● What is being asked
Leave every image behind and restate the data word for word.

─── Source data

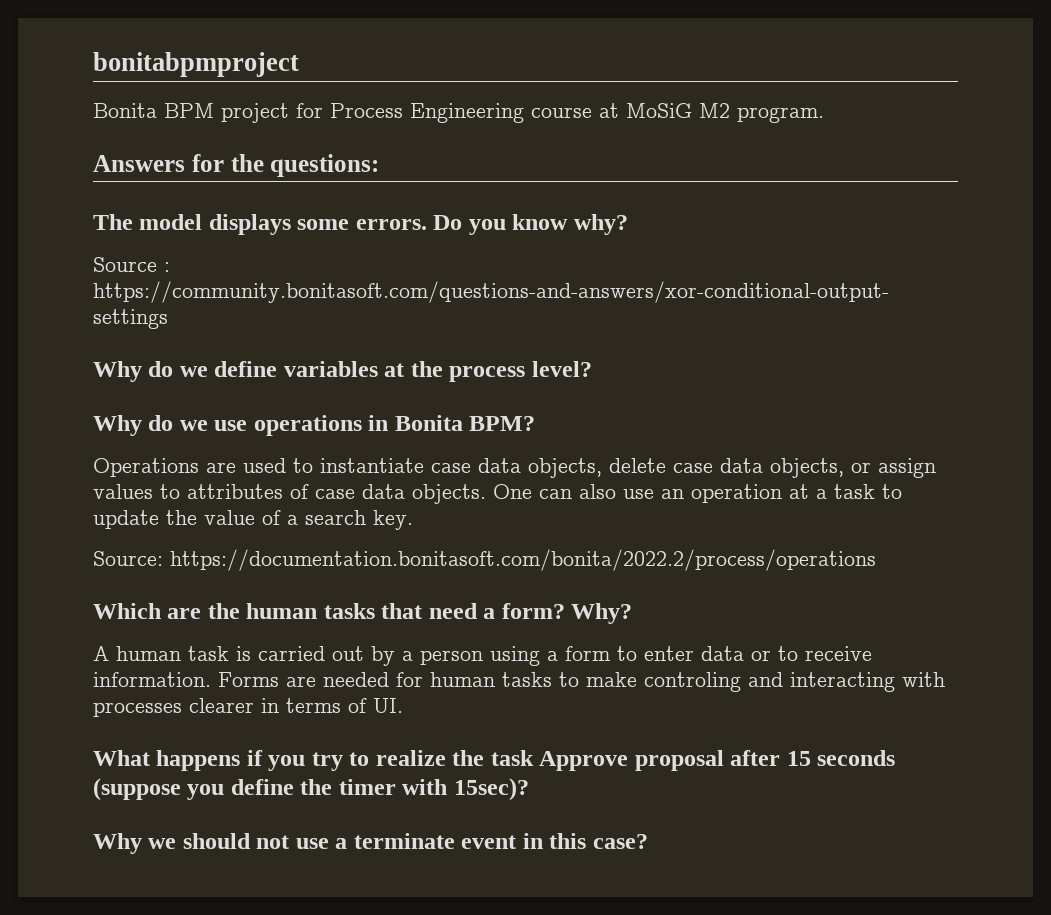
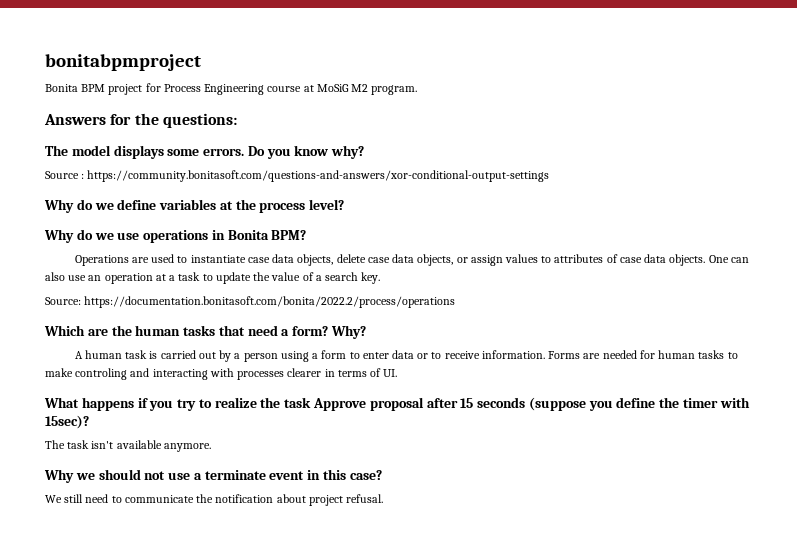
(529, 789) none -> [45,440,211,452] // The task isn't available anymore.
(648, 841) none -> [45,494,384,506] // We still need to communicate the notification about project refusal.

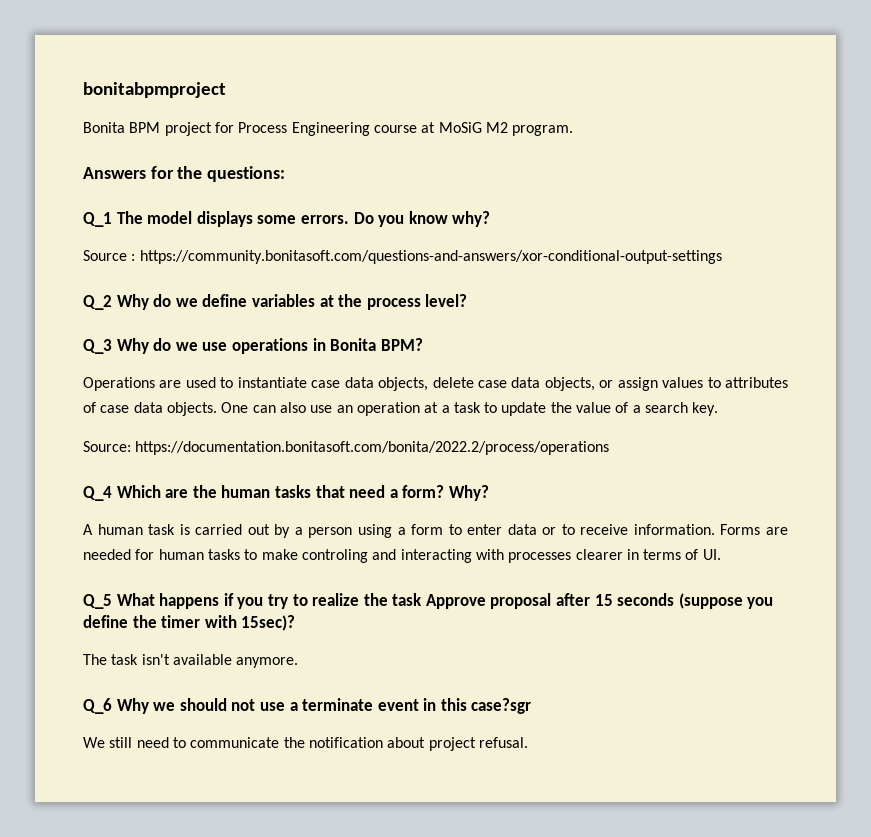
(237, 120) none -> [83,212,112,227] Q_1
(550, 176) none -> [83,295,112,310] Q_2
(345, 204) none -> [83,339,112,354] Q_3
(456, 302) none -> [83,486,112,501] Q_4
(398, 373) none -> [83,594,112,609] Q_5
(211, 447) none -> [83,698,112,714] Q_6
[349,470,382,480] case? -> [471,698,532,714] case?sgr

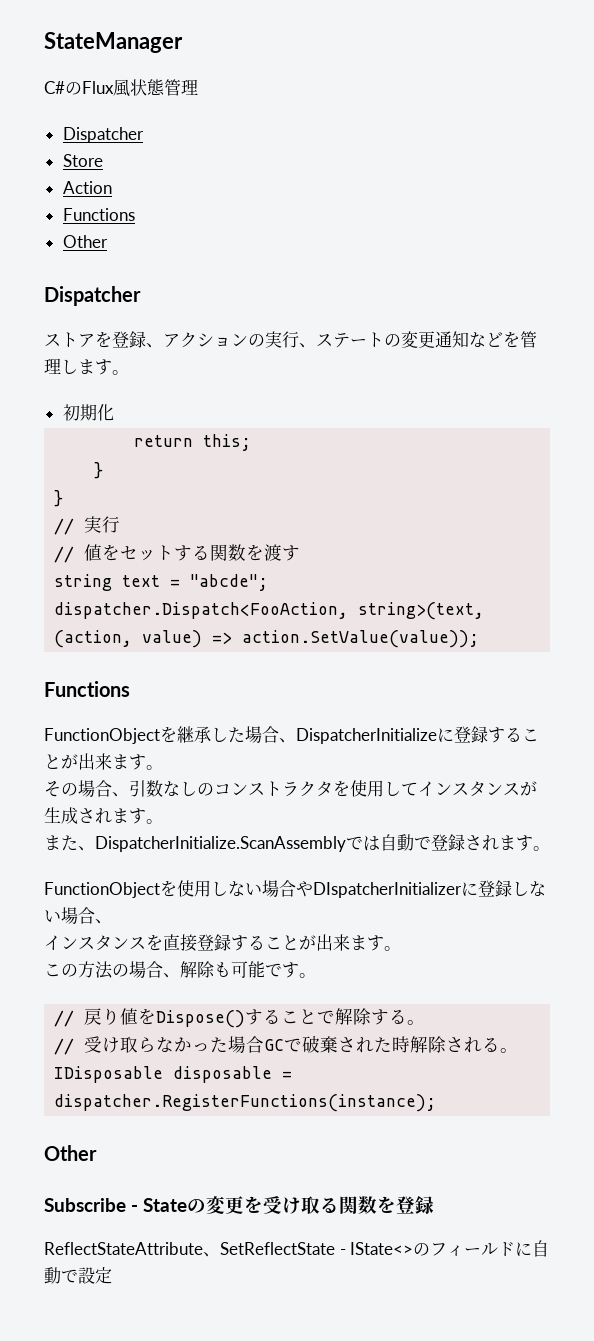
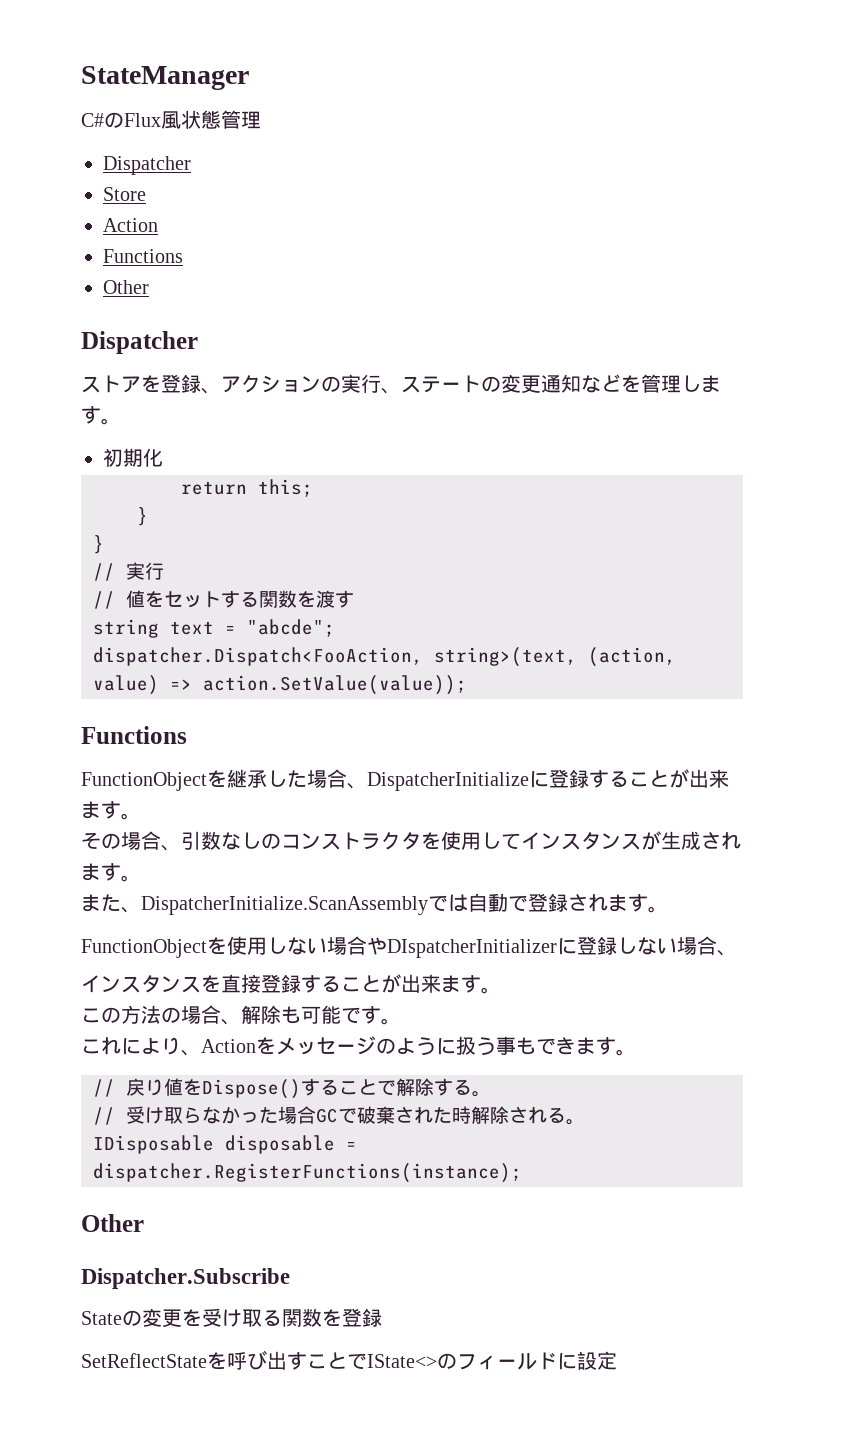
(316, 975) none -> [81,1036,636,1056] // これにより、Actionをメッセージのように扱う事もできます。
[44,1198,138,1212] Subscribe - -> [81,1268,290,1289] Dispatcher.Subscribe //
[44,1242,346,1257] ReflectStateAttribute、SetReflectState - -> [81,1350,367,1370] SetReflectStateを呼び出すことで
[532,1240,550,1257] [44,1267,78,1284] 自動で -> (577, 1361) none

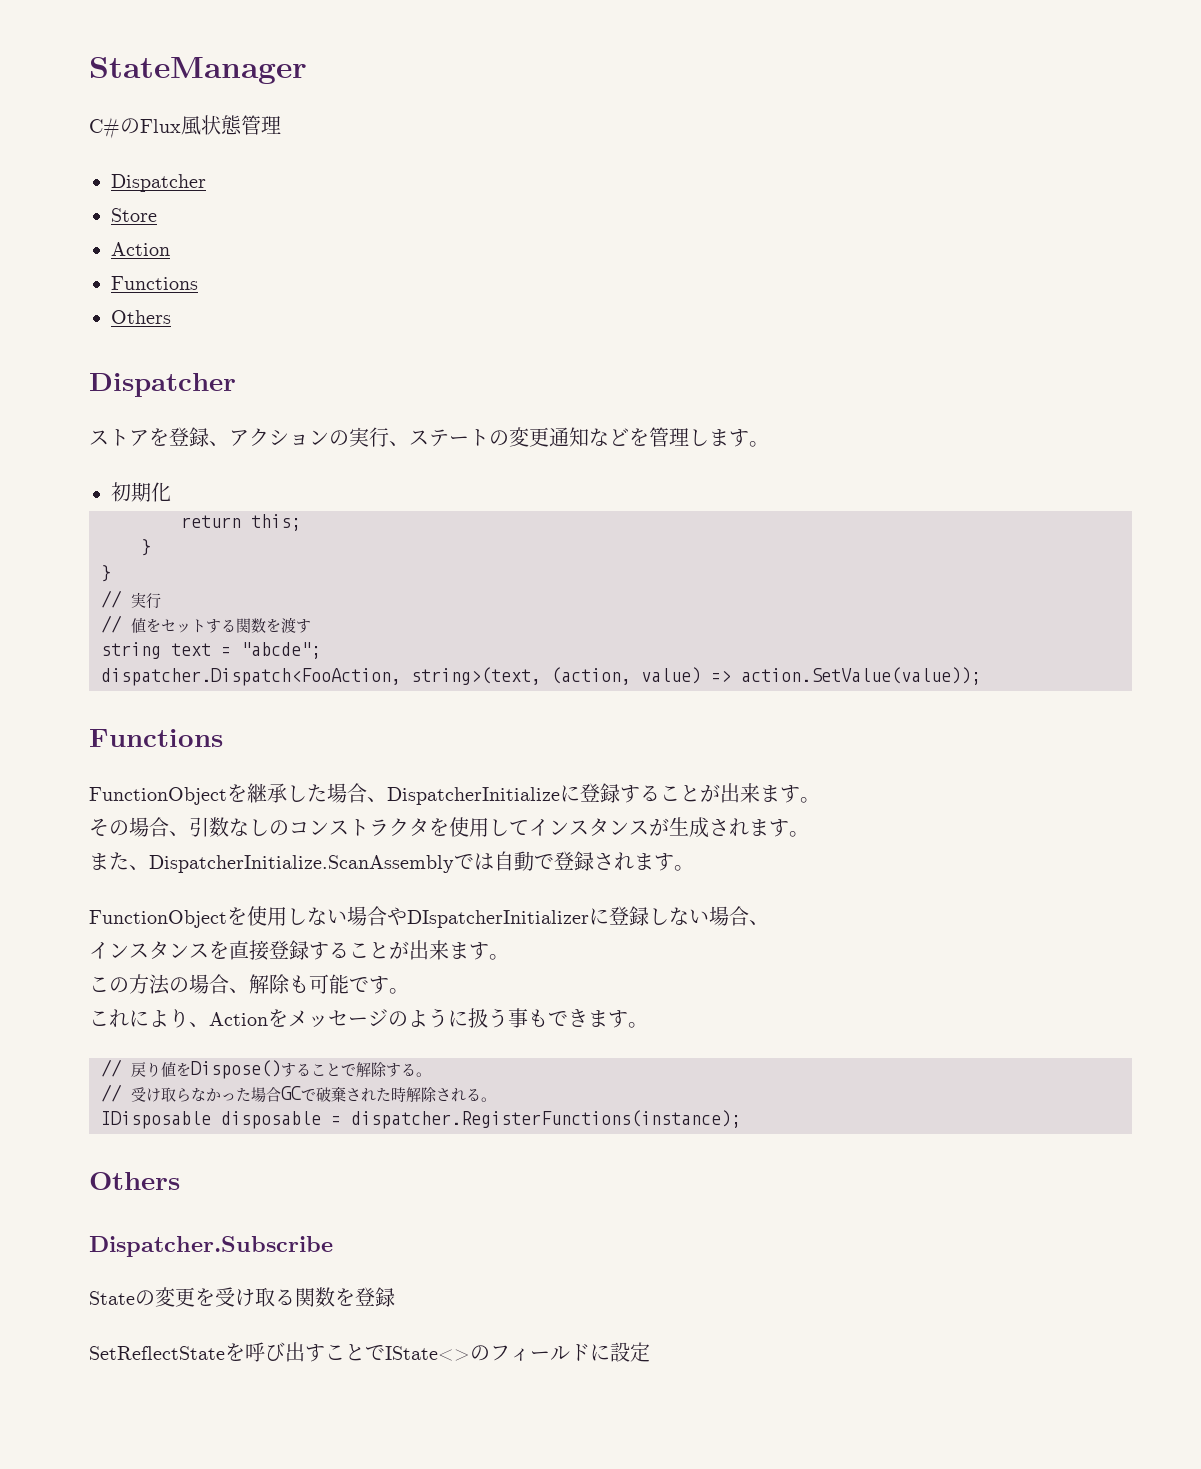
[103,280,149,294] Other -> [111,310,171,324] Others
[81,1214,144,1232] Other -> [89,1172,180,1190] Others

──────

● Result for this exercise
(529, 789) none -> [45,440,211,452] // The task isn't available anymore.
(648, 841) none -> [45,494,384,506] // We still need to communicate the notification about project refusal.

(237, 120) none -> [83,212,112,227] Q_1
(550, 176) none -> [83,295,112,310] Q_2
(345, 204) none -> [83,339,112,354] Q_3
(456, 302) none -> [83,486,112,501] Q_4
(398, 373) none -> [83,594,112,609] Q_5
(211, 447) none -> [83,698,112,714] Q_6
[349,470,382,480] case? -> [471,698,532,714] case?sgr

(316, 975) none -> [81,1036,636,1056] // これにより、Actionをメッセージのように扱う事もできます。
[44,1198,138,1212] Subscribe - -> [81,1268,290,1289] Dispatcher.Subscribe //
[44,1242,346,1257] ReflectStateAttribute、SetReflectState - -> [81,1350,367,1370] SetReflectStateを呼び出すことで
[532,1240,550,1257] [44,1267,78,1284] 自動で -> (577, 1361) none

[103,280,149,294] Other -> [111,310,171,324] Others
[81,1214,144,1232] Other -> [89,1172,180,1190] Others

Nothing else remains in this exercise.